“Jalang kecentilan ini masih hidup? Memangnya kamu punya berapa nyawa?” ucap seorang perempuan muda yang dipanggil Liara, dan tak segan m e ludahi wajah cantik Aqilla yang ia cengkeram rahangnya. Ucapan yang sukses membuat perempuan sebaya bersamanya, tertawa.
Niat hati memberikan kejutan kepada sang kembaran atas kepulangannya ke Jakarta, Aqilla justru dibuat sangat terkejut dengan fakta menghilangnya sang kembaran.
Aqilla berpikir, mungkin Asyilla kembarannya, atau yang akrab dipanggil Chilla, sedang menginap di rumah Rumi, sang sahabat. Namun, baru juga sampai jalan gang perumahan rumah orang tua Rumi berada, Aqilla yang naik motor matic, dihadang empat wanita muda dan kiranya sebaya dengannya. Keempatnya baru saja turun dari mobil mewah warna merah, dan atapnya bisa dibuka tutup.
Selanjutnya, yang terjadi ialah p e r u n dungan. Aqilla yang dikira sebagai Asyilla kembarannya, diperlakukan layaknya b i n a t ang oleh mereka. Namun karena fakta tersebut pula, Aqilla akan membalaskan dendam kembarannya! Sebab Aqilla yakin, keempatnya menjadi bagian dari menghilangnya sang kembaran.
Jambakan demi jambakan, Aqilla dapatkan dari keempat wanita berpenampilan gaul tersebut. Namun setelah menguasai diri, berbekal emosi yang meledak, Aqilla membalas.
Kenyataan Aqilla yang jadi beringas, dan tak segan melemparkan bogem bahkan menghantam kan keningnya ke setiap kening ke empatnya, membuat keempatnya melipir ketakutan.
“Ada apa dengan Chilla ...? Kenapa dia jadi beringas begitu?

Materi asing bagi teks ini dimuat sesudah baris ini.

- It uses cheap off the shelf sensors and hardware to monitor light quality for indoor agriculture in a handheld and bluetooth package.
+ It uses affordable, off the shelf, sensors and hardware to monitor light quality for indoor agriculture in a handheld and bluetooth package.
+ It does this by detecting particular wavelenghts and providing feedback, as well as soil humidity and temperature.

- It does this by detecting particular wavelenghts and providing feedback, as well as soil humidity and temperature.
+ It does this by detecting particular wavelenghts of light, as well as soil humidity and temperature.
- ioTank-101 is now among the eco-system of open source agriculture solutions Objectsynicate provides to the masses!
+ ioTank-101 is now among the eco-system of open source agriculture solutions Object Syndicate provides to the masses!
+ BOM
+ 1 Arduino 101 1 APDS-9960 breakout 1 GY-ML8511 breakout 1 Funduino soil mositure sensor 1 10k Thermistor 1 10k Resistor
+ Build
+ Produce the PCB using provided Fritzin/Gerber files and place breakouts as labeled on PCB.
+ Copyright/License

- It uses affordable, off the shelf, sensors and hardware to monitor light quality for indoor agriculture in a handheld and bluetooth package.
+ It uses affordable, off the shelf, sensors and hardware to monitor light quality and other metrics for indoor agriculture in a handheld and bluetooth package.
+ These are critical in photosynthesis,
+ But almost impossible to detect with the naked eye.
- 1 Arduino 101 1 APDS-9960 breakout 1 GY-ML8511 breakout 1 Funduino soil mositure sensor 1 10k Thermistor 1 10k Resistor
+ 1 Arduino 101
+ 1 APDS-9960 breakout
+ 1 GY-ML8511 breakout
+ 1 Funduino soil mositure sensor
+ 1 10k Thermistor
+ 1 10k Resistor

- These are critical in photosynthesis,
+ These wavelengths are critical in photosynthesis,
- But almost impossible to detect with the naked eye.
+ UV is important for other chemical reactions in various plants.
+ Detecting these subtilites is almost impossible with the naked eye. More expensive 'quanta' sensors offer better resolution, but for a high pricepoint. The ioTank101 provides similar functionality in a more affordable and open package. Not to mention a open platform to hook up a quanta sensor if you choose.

Apakah orang yang sudah babak belur kemudian kembali sehat, bisa ... ah, ... jangan-jangan, dia justru hantu?” bisik ketiga wanita muda yang sudah berkerumun di kanan kiri Liara.
Liara yang juga sudah acak-acakan rambutnya setelah mendapat serangan balik, refleks mendengus kesal. Kedua tangannya mengepal kencang di sisi tubuh, tapi alih-alih maju melawan Aqilla lagi, ia yang sempat meludahi wajah Aqilla justru menjadi orang pertama yang masuk ke dalam mobilnya.

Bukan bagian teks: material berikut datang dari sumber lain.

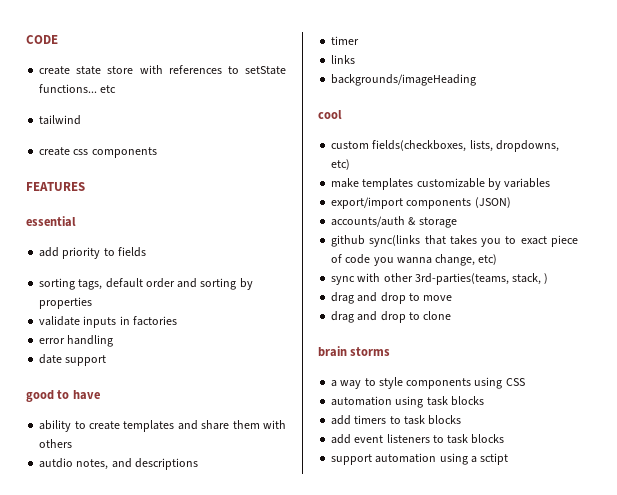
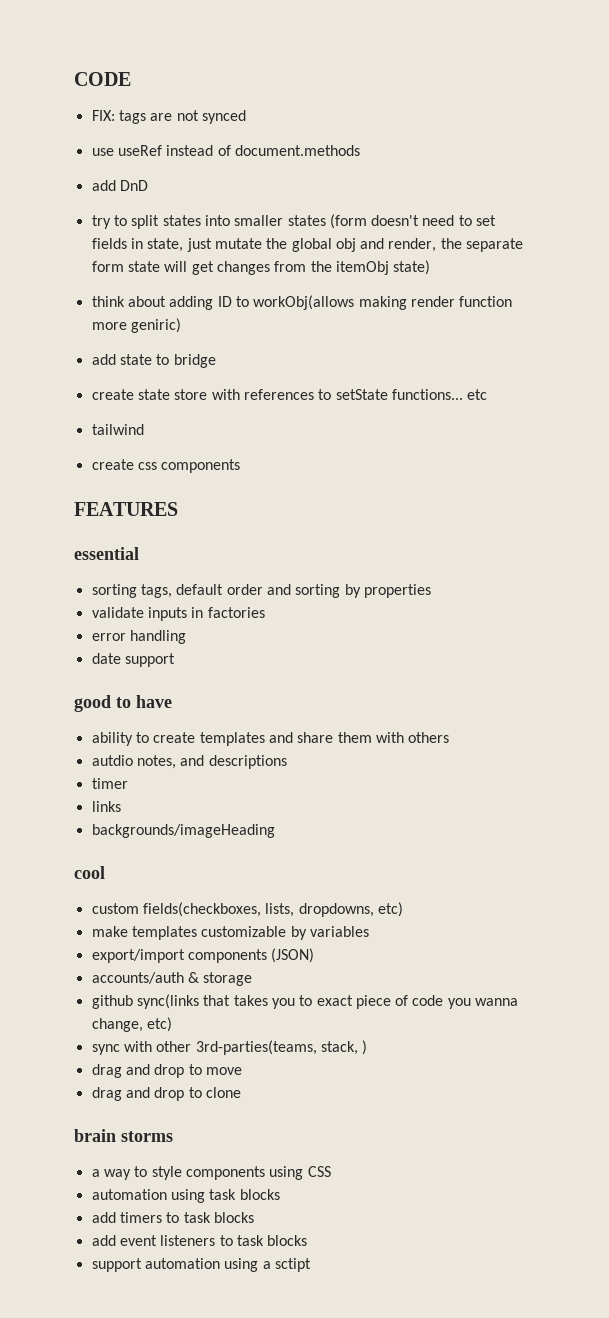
+ FIX: tags are not synced
+ use useRef instead of document.methods
+ add DnD
+ try to split states into smaller states (form doesn't need to set fields in state, just mutate the global obj and render, the separate form state will get changes from the itemObj state)
+ think about adding ID to workObj(allows making render function more geniric)
+ add state to bridge
- add priority to fields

Selanjutnya ketika rekan Liara juga menyusul masuk ke dalam mobil. Ketiganya bahkan menjerit ketakutan dan sampai histeris karena Aqilla tak segan lari menyusul mereka. Kedua sepatu sneaker warna merah milik Aqilla, melesat mengenai kepala maupun kening penghuni mobil Liara, sesaat setelah Aqilla melemparkannya sekuat tenaga kepada mereka.
“Apa-apaan ini? Apa yang tadi mereka katakan? Hah!”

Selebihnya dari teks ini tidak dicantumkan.